The first is testing. As mentioned, the utility of testing is somewhat constrained by the limits of current technology, but when it is used — whether that’s during pre-employment screening, following an on-site accident, randomly, or for cause or suspicion — it must in all cases adhere to state and national guidelines.
Employers will then need to determine an acceptable level of intoxication. As new technology makes it possible to issue breathalyzers to determine someone’s current level of cannabis intoxication, it will become possible to set some kind of cutoff — but for now, saliva and urine tests can’t distinguish between recent and chronic use, making zero-tolerance policies a delicate balancing act.

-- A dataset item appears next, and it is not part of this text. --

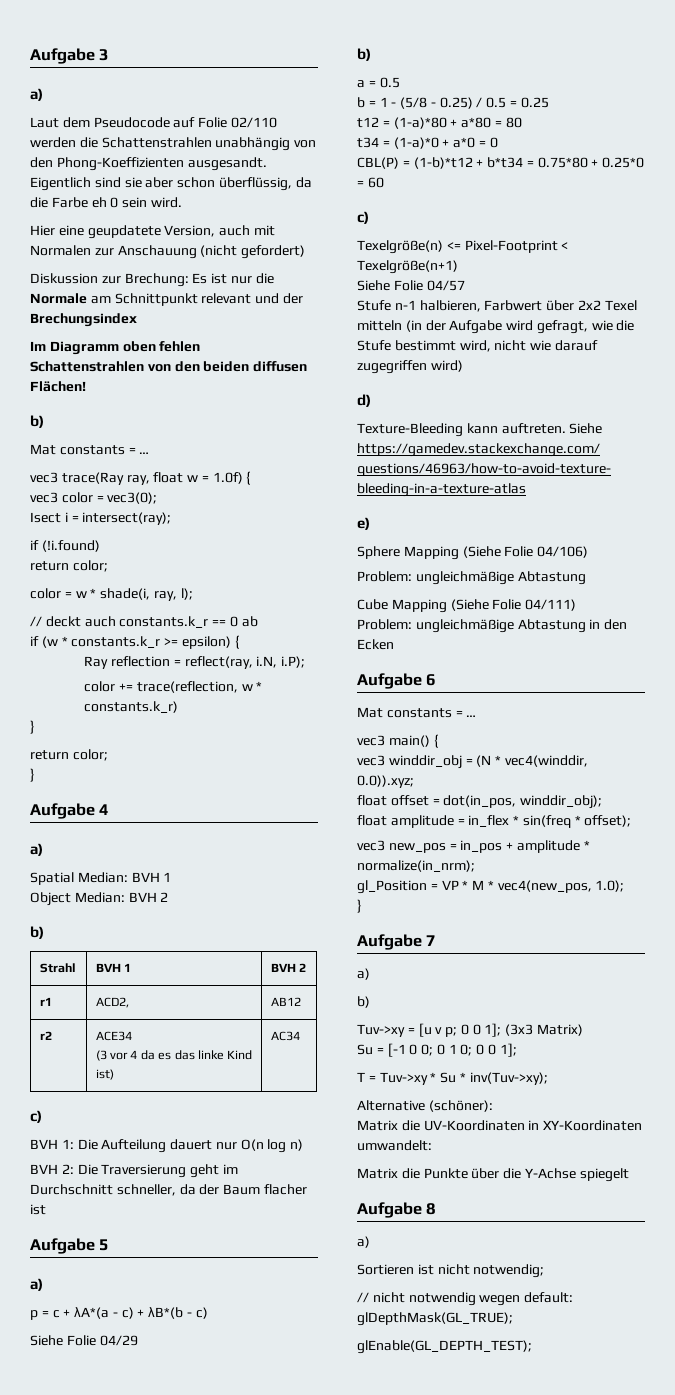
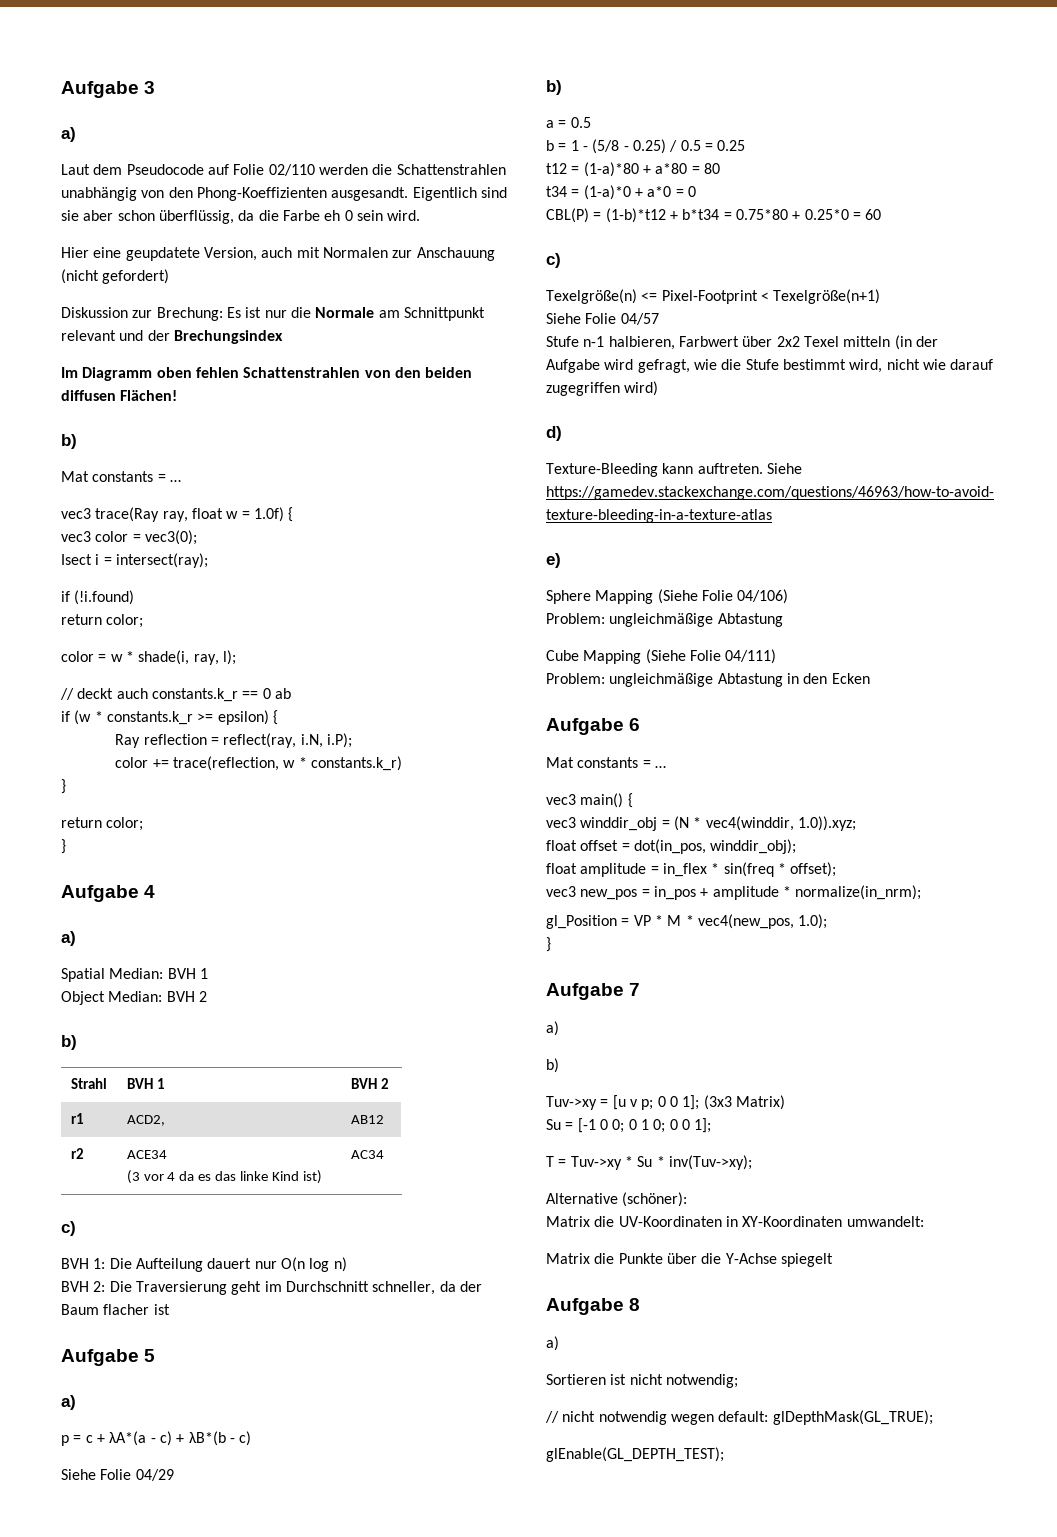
- vec3 winddir_obj = (N * vec4(winddir, 0.0)).xyz;
+ vec3 winddir_obj = (N * vec4(winddir, 1.0)).xyz;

“As [cannabis testing] technology improves to the point of alcohol, you’ll be able to draw more objective lines in the sand, maybe, because you’ll have more data to use,” Rhine said. “And as the laws evolve, which we know will take years, some of the technology will as well.”
The second pillar of a strong cannabis policy is education. Not to be confused with the “Just Say No” campaigns of the Reagan era, a corporate cannabis education program should emphasize the known biological effects of cannabis intoxication — and the resulting safety risks — rather than the health effects of chronic use.
“They should be creating employer-specific education about cannabis and the impacts that it can have, and make it relatable to the job,” Rhine said. “They can draw that back to impairment and … what an accident can cause at their job site, and it then circles back into a culture of safety.”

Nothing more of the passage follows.